The Pakistani consulate in New York delivered four messages, along with four bouquets, to the family, signed by President Mamnoon Hussain, Prime Minister Shahid Khaqan Abbasi, Foreign Minister Khawaja Asif and Ambassador Aizaz Ahmad Chaudhary.

In their messages, Pakistani leaders informed the Wadia family that Dina Wadia was “greatly respected and admired in Pakistan” and that the people of the country and their government shared their grief. “May she rest in peace,” the messages added.
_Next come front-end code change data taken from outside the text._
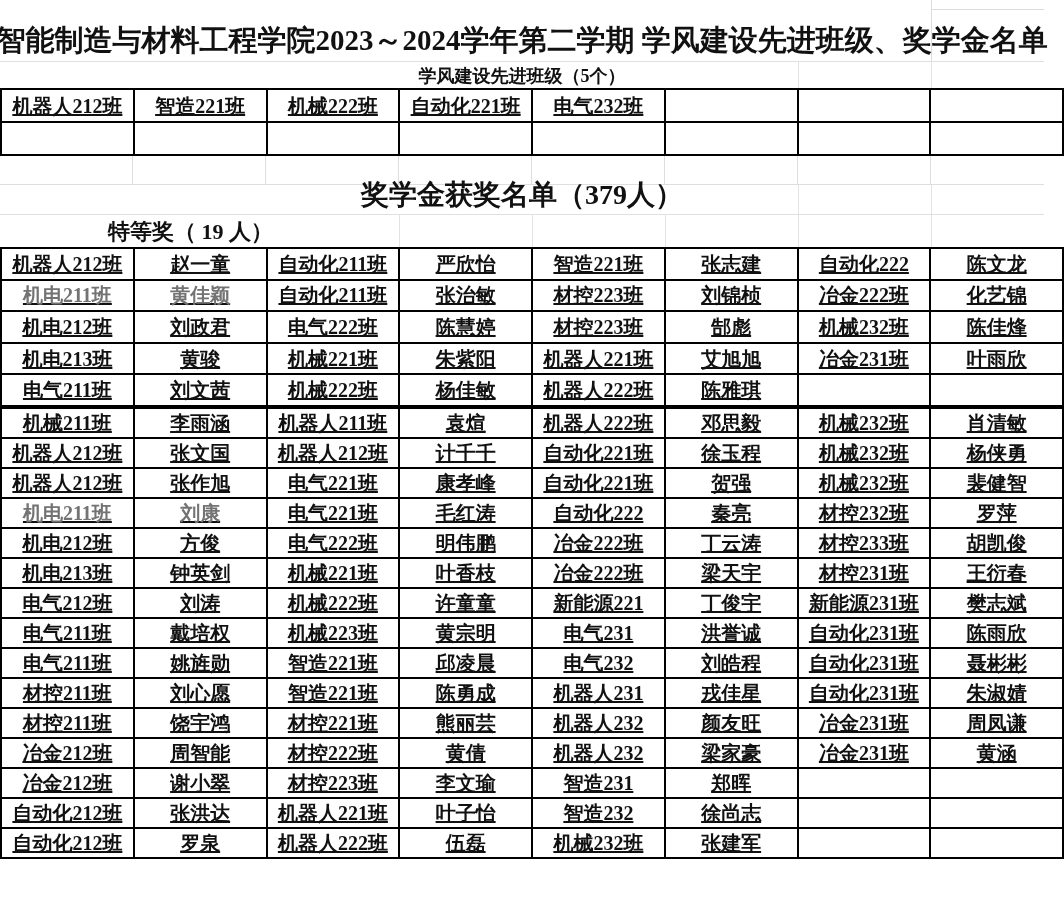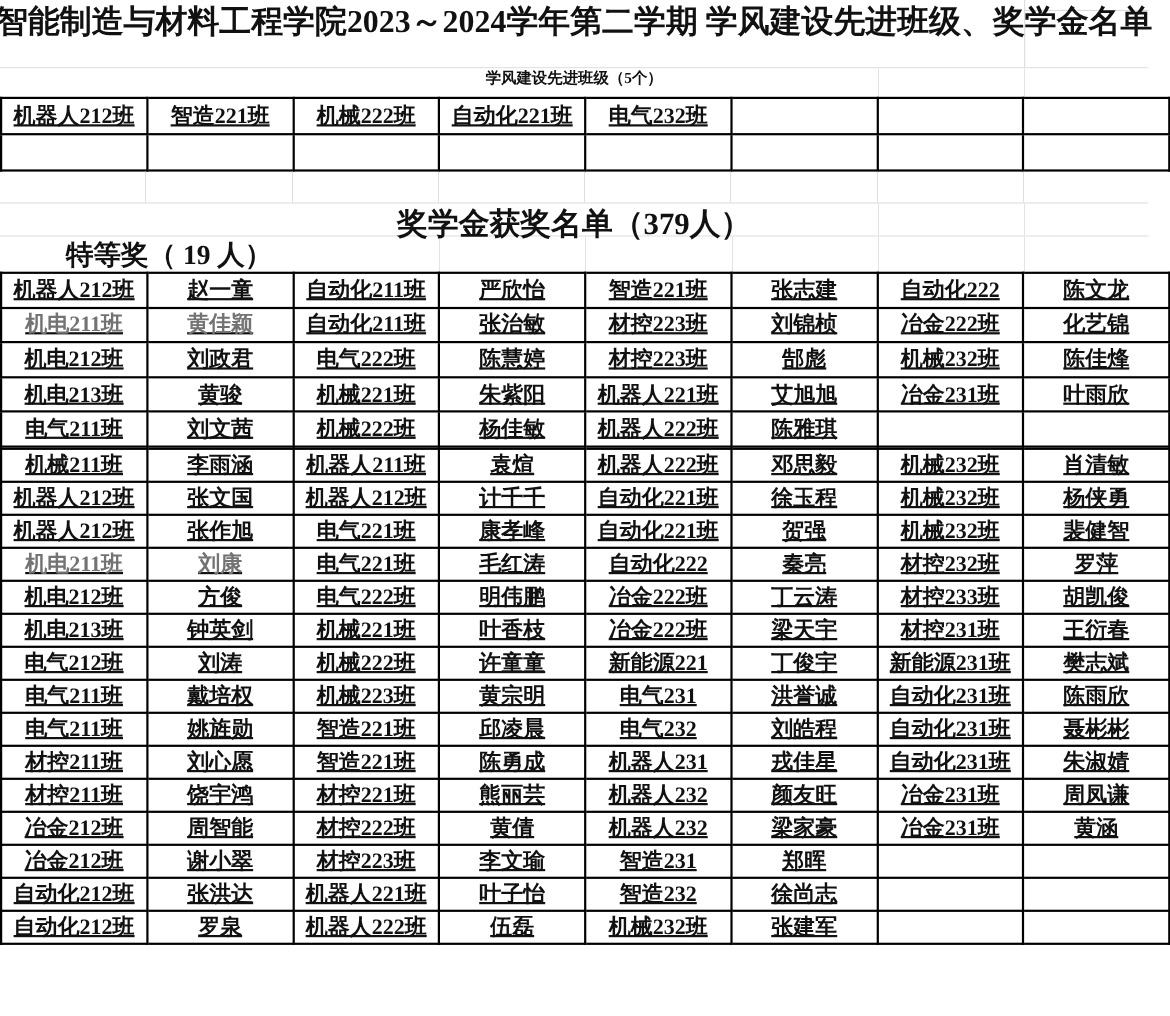--- a/index.html
+++ b/index.html
@@ -12,7 +12,7 @@
     font-weight:bold;
     overflow:hidden;
   }
-  .band{box-sizing:border-box;width:1044px;display:flex;align-items:flex-start;}
+  .band{box-sizing:border-box;width:1044px;display:flex;align-items:flex-end;}
   
   .title-band{
     height:62px;justify-content:center;

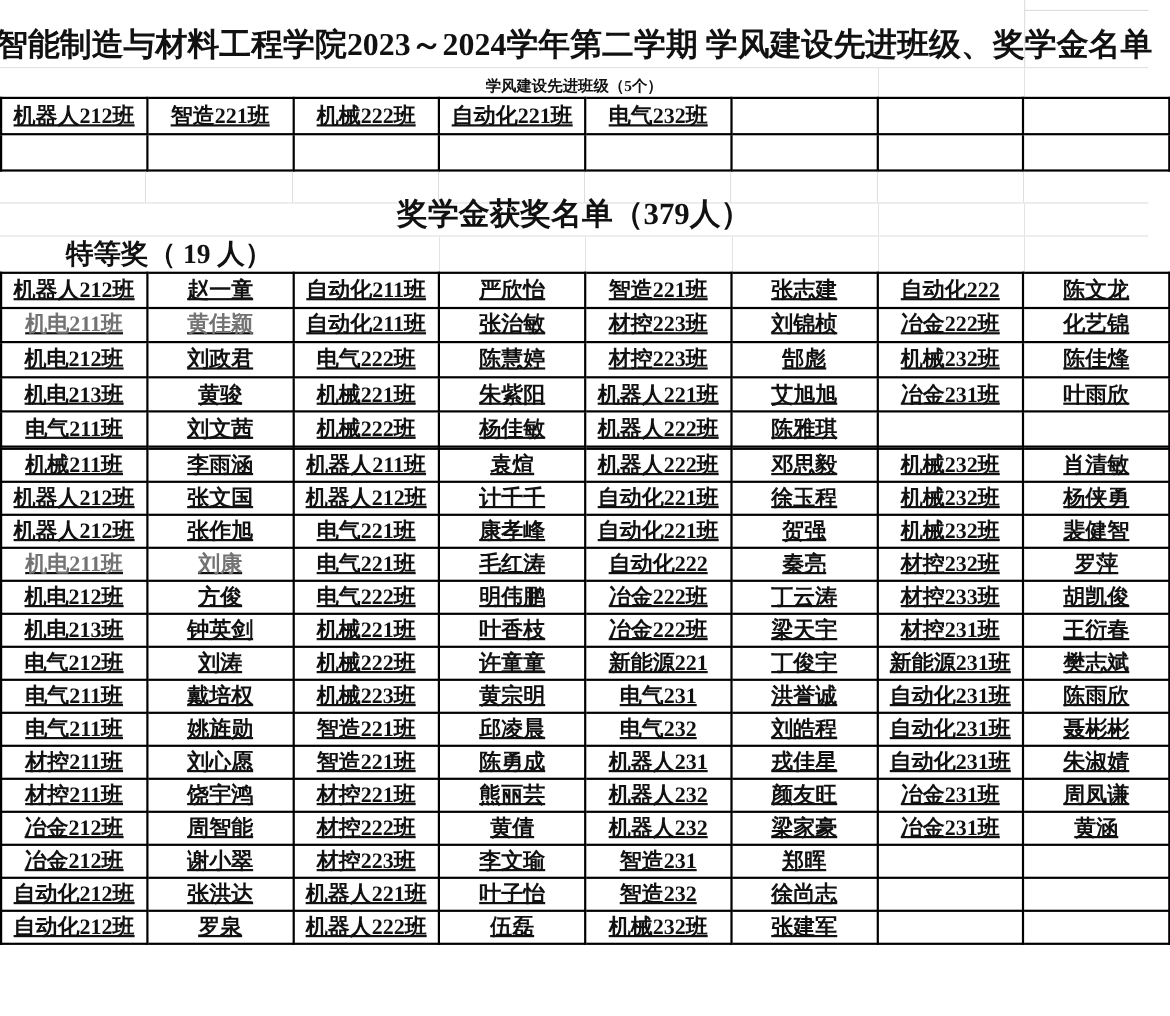--- a/index.html
+++ b/index.html
@@ -23,7 +23,7 @@
   }
   .title-band h1{margin:0;font-size:29px;letter-spacing:0;white-space:nowrap;}
   
-  .sec-band{height:26px;justify-content:center;font-size:14px;
+  .sec-band{height:26px;justify-content:center;font-size:18px;
     background:repeating-linear-gradient(to right,#e3e3e3 0 1px,transparent 1px 133px) no-repeat 798px 0 / 267px 100%;}
   .sec-band2{height:30px;justify-content:center;font-size:28px;border-bottom:1px solid #e0e0e0;
     background:repeating-linear-gradient(to right,#e3e3e3 0 1px,transparent 1px 133px) no-repeat 798px 0 / 267px 100%;}

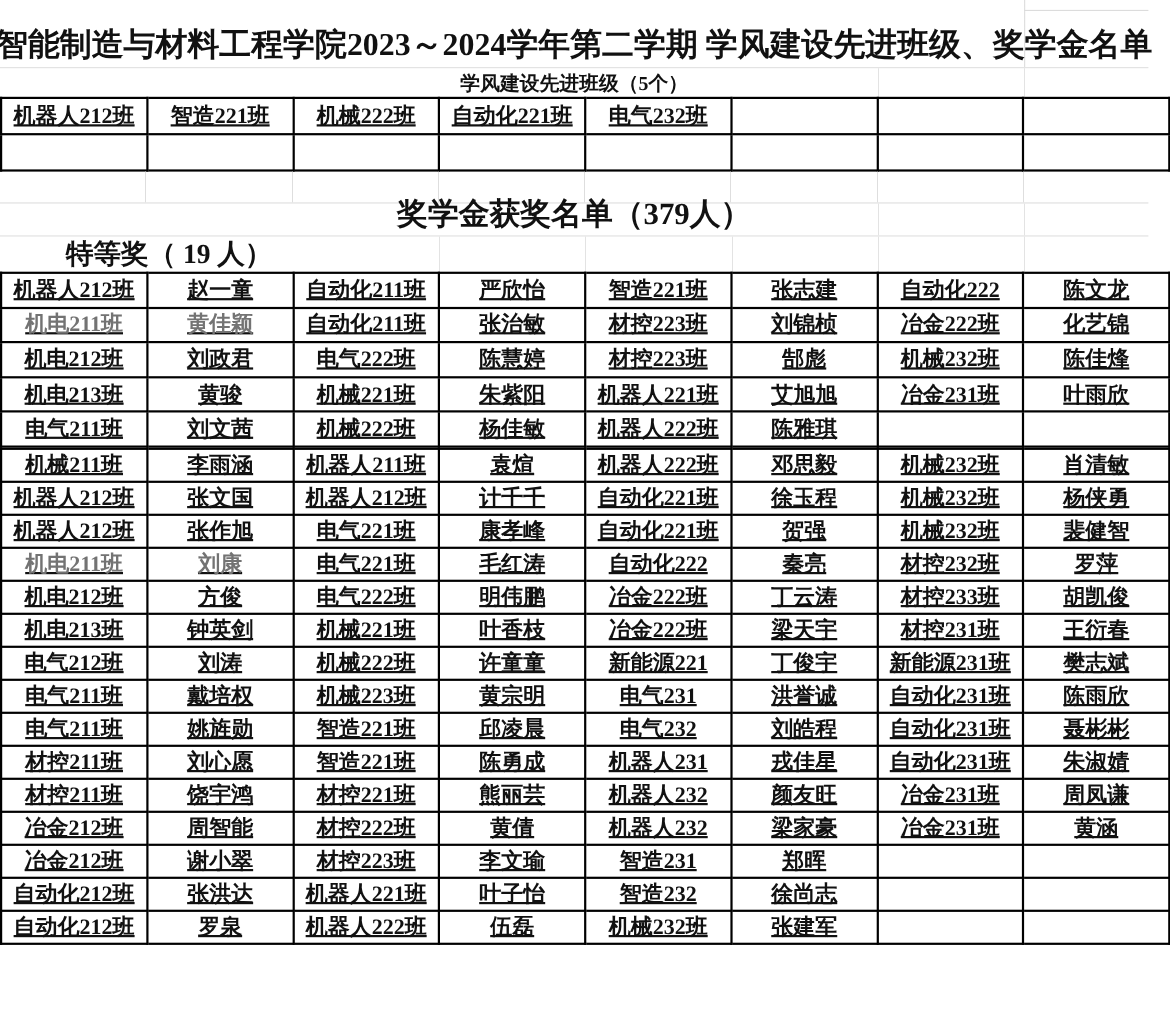--- a/index.html
+++ b/index.html
@@ -27,7 +27,7 @@
     background:repeating-linear-gradient(to right,#e3e3e3 0 1px,transparent 1px 133px) no-repeat 798px 0 / 267px 100%;}
   .sec-band2{height:30px;justify-content:center;font-size:28px;border-bottom:1px solid #e0e0e0;
     background:repeating-linear-gradient(to right,#e3e3e3 0 1px,transparent 1px 133px) no-repeat 798px 0 / 267px 100%;}
-  .group-band{height:32px;justify-content:flex-start;padding-left:60px;font-size:25px;
+  .group-band{height:32px;justify-content:flex-start;padding-left:108px;font-size:22px;
     background:repeating-linear-gradient(to right,#e3e3e3 0 1px,transparent 1px 133px) no-repeat 399px 0 / 666px 100%;}
   
   .faint-row{height:29px;border-bottom:1px solid #dedede;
The funeral was a strictly private gathering, attended only by family members and close friends, including Dina Wadia’s daughter Diana Wadia, son Nusli Wadia and grandson Nes Wadia.

Dina Wadia, 98, passed away at her home in New York on Thursday, surrounded by many of her family members and relatives, including her daughter, son, grandsons Ness and Jeh Wadia, Jeh’s wife Celina and two great-grandchildren Jah and Ella Wadia.
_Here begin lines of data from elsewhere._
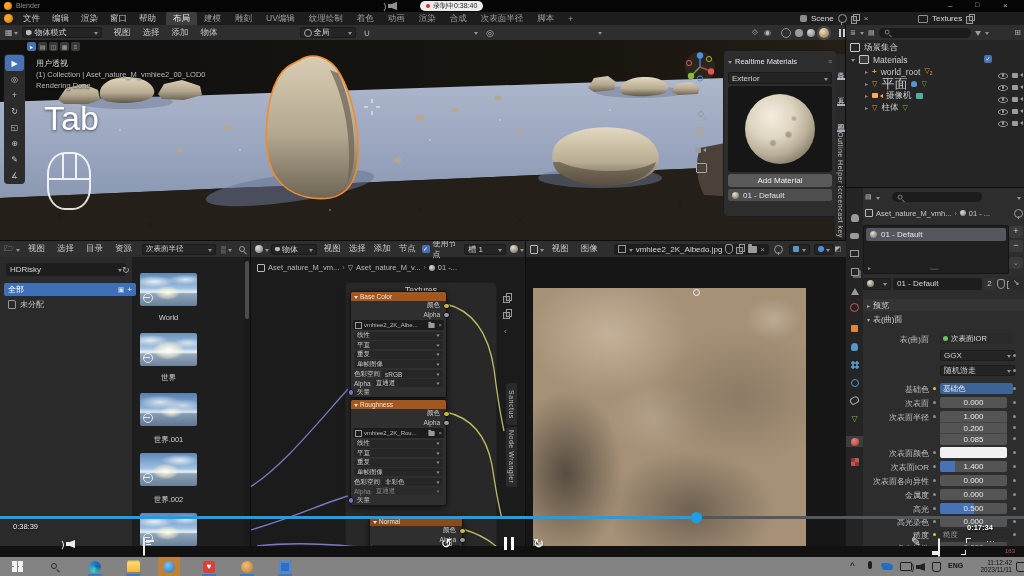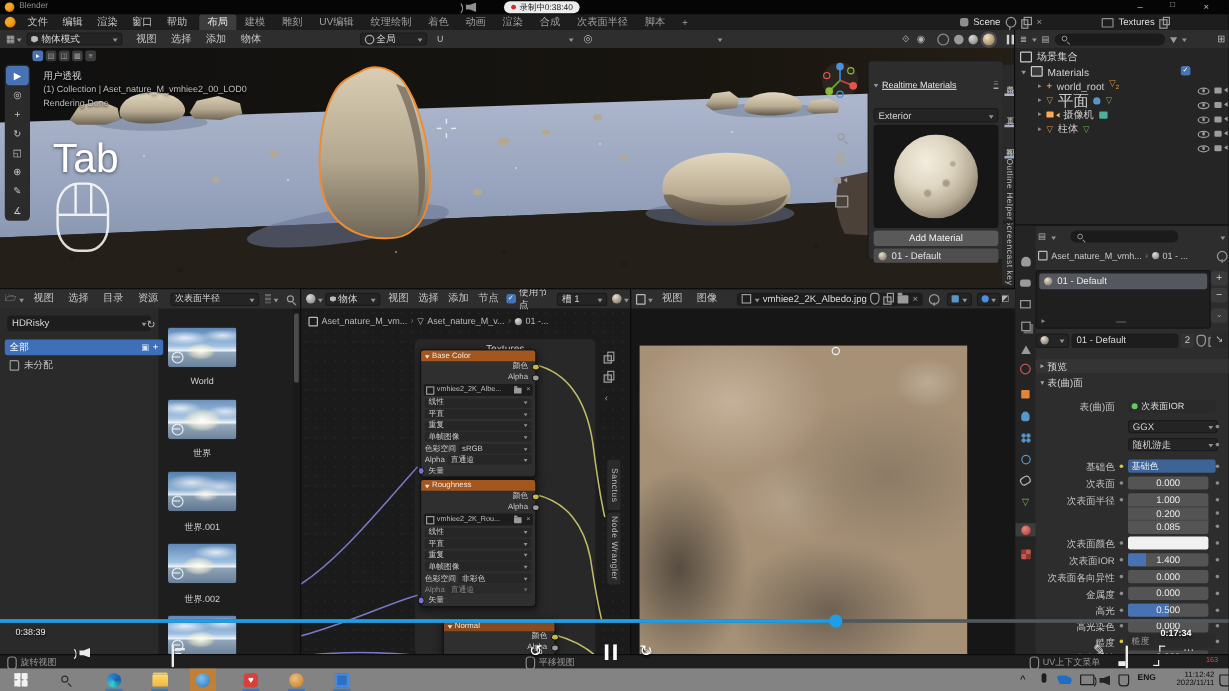--- a/index.html
+++ b/index.html
@@ -329,7 +329,7 @@
 
     
     <div class="a" style="left:723px;top:25px;width:112px;height:165px;background:#2d2d2d;border:1px solid #1c1c1c;border-radius:4px;">
-      <div class="f" style="height:18px;padding:10px 4px;text-decoration:underline;">
+      <div class="f" style="height:18px;padding:1px 4px;">
         <i class="car" style="margin:0 3px 0 0;"></i>
         <span style="font-size:7.5px;color:#e6e6e6;">Realtime Materials</span>
         <span style="margin-left:auto;color:#888;font-size:7px;">≡</span>

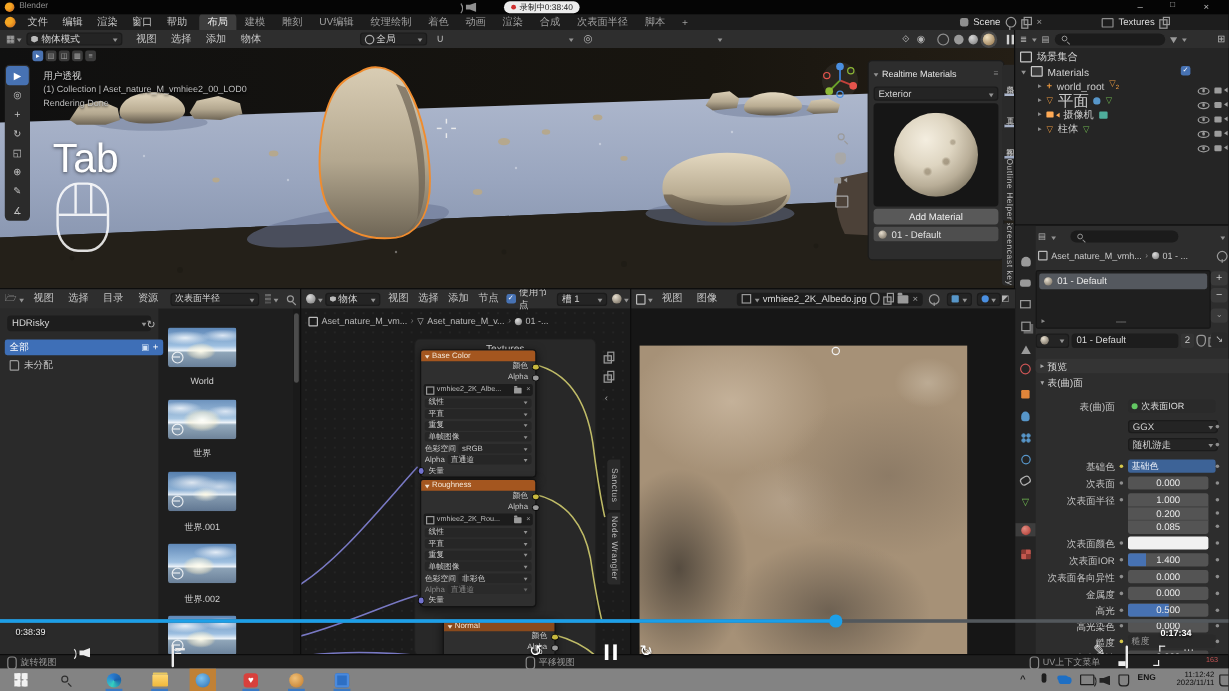--- a/index.html
+++ b/index.html
@@ -281,7 +281,7 @@
     <span class="a" style="left:36px;top:33px;font-size:8px;color:#d4d4d4;text-shadow:0 1px 2px #000;">用户透视</span>
     <span class="a" style="left:36px;top:45px;font-size:7.5px;color:#bdbdbd;text-shadow:0 1px 2px #000;">(1) Collection | Aset_nature_M_vmhiee2_00_LOD0</span>
     <span class="a" style="left:36px;top:56px;font-size:7.5px;color:#bdbdbd;text-shadow:0 1px 2px #000;">Rendering Done</span>
-    <span class="a" style="left:44px;top:88px;font-size:34px;color:#fff;text-shadow:0 1px 3px rgba(0,0,0,.6);">Tab</span>
+    <span class="a" style="left:44px;top:74px;font-size:34px;color:#fff;text-shadow:0 1px 3px rgba(0,0,0,.6);">Tab</span>
     <div class="mouse" style="left:47px;top:127px;width:40px;height:54px;">
       <i style="left:33%;top:0;width:2px;height:45%;"></i>
       <i style="left:64%;top:0;width:2px;height:45%;"></i>

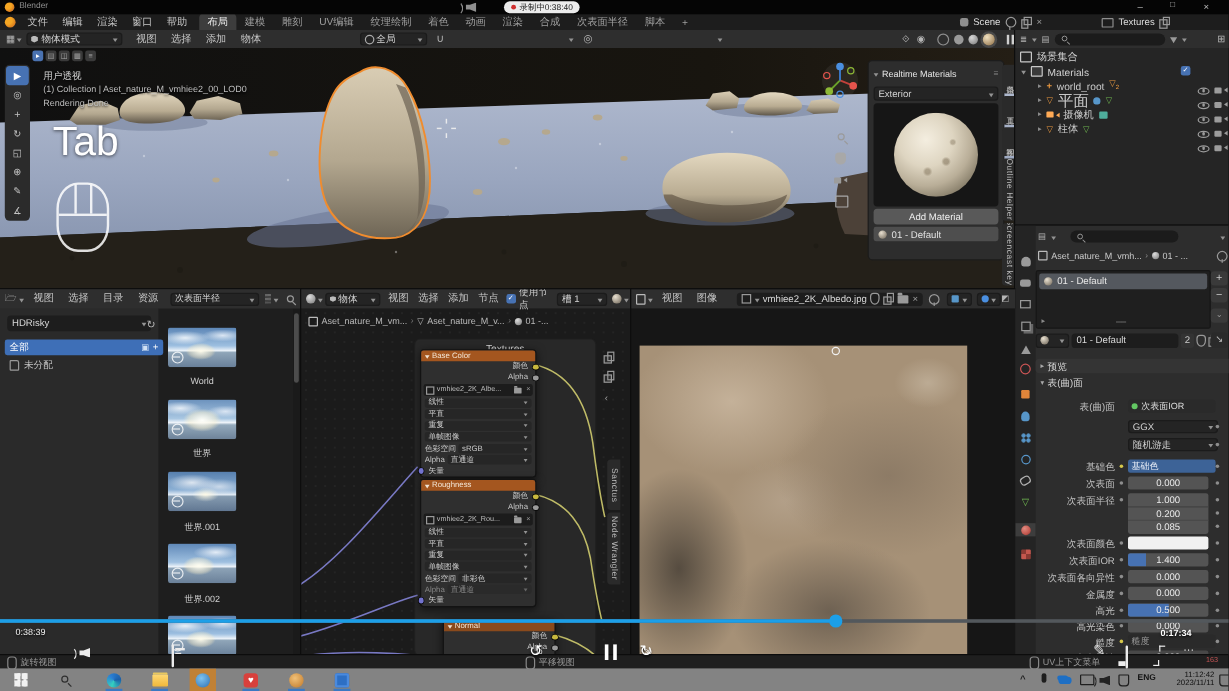--- a/index.html
+++ b/index.html
@@ -901,20 +901,6 @@
   </div>
 
   
-  <div class="sec f" style="left:0;top:545px;width:1024px;height:12px;background:#1f1f1f;border-top:1px solid #0c0c0c;">
-    <div class="f a" style="left:6px;">
-        <span class="smouse"></span>
-        <span style="font-size:7.5px;color:#969696;">旋转视图</span>
-      </div>
-    <div class="f a" style="left:438px;">
-        <span class="smouse"></span>
-        <span style="font-size:7.5px;color:#969696;">平移视图</span>
-      </div>
-    <div class="f a" style="left:858px;">
-        <span class="smouse"></span>
-        <span style="font-size:7.5px;color:#969696;">UV上下文菜单</span>
-      </div>
-  </div>
 
   
   <div class="a" style="left:0;top:516px;width:1024px;height:3px;background:#53585c;z-index:50;"></div>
Born in London on Aug 15, 1919, Dina Jinnah married a leading Mumbai Parsi industrialist, Neville Wadia, and mostly lived in Mumbai.

Although the couple had a daughter and a son, their marriage lasted only a few years and Ms Wadia moved to New York after her separation with Neville Wadia.

Dina Wadia maintained a close relationship with her father but she did not travel to Pakistan until his funeral in September 1948. In April 1947, she wrote to him, saying: “My darling Papa, `First of all, I must congratulate you — we have got Pakistan, that is to say the principle has been accepted. I am so proud and happy for you — how hard you have worked for it’.

I do hope you are keeping well — I get lots of news of you from the newspapers. The children are just recovering from whooping cough, it will take another month yet.”

Between 1948 and 1967, Dina Wadia visited Pakistan twice to meet her aunt, Fatima Jinnah. But she stayed away from the country for almost 67 years after Ms Jinnah’s death.

Her last visit to Pakistan was in 2004 when she also visited the Quaid-i-Azam mausoleum in Karachi.

“This has been very sad and wonderful for me. May his (Jinnah’s) dream for Pakistan come true,” she wrote in the visitors’ book.

Dina Wadia told British historian Andrew Whitehead in 2002 that she had been invited many times, by Benazir Bhutto and others, but had persistently refused. She told Mr Whitehead she didn’t want to be used as a mascot. She complained of leaders who had “robbed” the country and warned that democracy hadn’t flourished in any Muslim country.

“On her desk was a photo of her father. She spoke of her pride in Jinnah. Yes, they had quarrelled over her marriage to Neville Wadia … but they made it up, and often spoke and wrote to each other,” Mr Whitehead wrote in a blog on Friday.

“She says her father rang her from Delhi to say, ‘We’ve got it!’ when he won the Muslim League’s demand for Pakistan. Her own temperament and personality, she reckoned, came more from her father than her mother.”